Meta's family of open-weight large language models, available for download, fine-tuning, and deployment across cloud, on-premise, and edge environments.
At a Glance
Download Llama model weights for self-hosted deployment under the Llama Community License.
Engagement
Available On
Alternatives
Updated May 2026
About Llama
Llama is Meta's family of large language models, released under a bespoke community license that permits broad commercial use, fine-tuning, and redistribution. The models range from lightweight 1B-parameter variants designed for edge and mobile devices to the flagship Llama 4 Maverick, a natively multimodal mixture-of-experts model with a 10-million-token context window. Developers can download weights directly from llama.com, access them via the Llama API, or use them through hosting partners including Amazon Web Services, Microsoft Azure, Google Cloud, IBM Watsonx, Oracle Cloud, Snowflake, Databricks, Hugging Face, Groq, Cerebras, and SambaNova.
What It Is
Llama is a series of auto-regressive transformer language models built by Meta's AI research team. The core job is to serve as a foundation for developers and researchers who want to build, fine-tune, distill, or deploy AI applications without being locked into a proprietary API. Models are distributed as downloadable weights, meaning the inference environment—and the privacy of inputs and outputs—stays under the licensee's control. The FAQ explicitly states that Meta cannot access inputs or outputs once models are downloaded.

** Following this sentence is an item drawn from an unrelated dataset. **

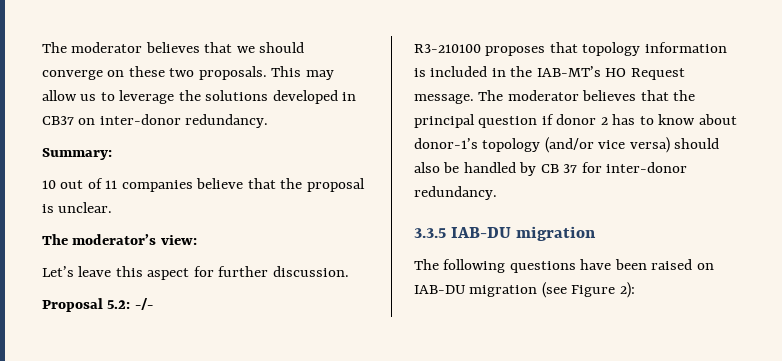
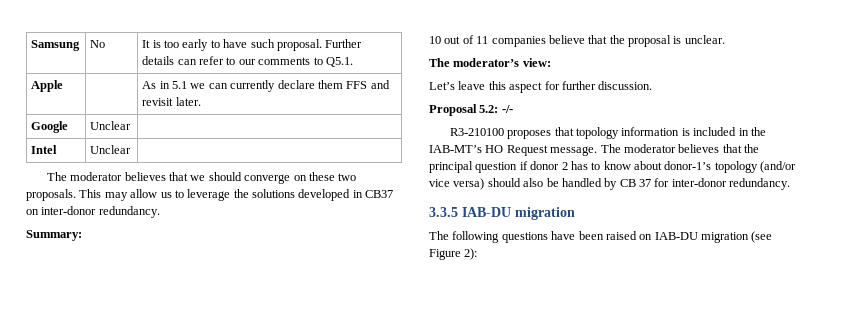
+ Samsung | No | It is too early to have such proposal. Further details can refer to our comments to Q5.1.
+ Apple | | As in 5.1 we can currently declare them FFS and revisit later.
+ Google | Unclear |
+ Intel | Unclear |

Model Families and Capabilities
The current lineup spans two major generations:
- Llama 4 — Natively multimodal models using early fusion to jointly pre-train on text and vision tokens. Llama 4 Maverick (128-expert MoE) and Llama 4 Scout (16-expert MoE) both feature 10M-token context windows and support 12 languages for text-to-text tasks. Benchmark scores published on the site show Llama 4 Maverick at 80.5 on MMLU Pro, 69.8 on GPQA Diamond, and 94.4 on DocVQA.
- Llama 3 — The open-weight generation covering Llama 3.1 (8B, 70B, 405B), Llama 3.2 (1B, 3B lightweight; 11B, 90B multimodal), and Llama 3.3 (70B multilingual). Llama 3.3 70B is positioned as a high-performance replacement for Llama 3.1 70B.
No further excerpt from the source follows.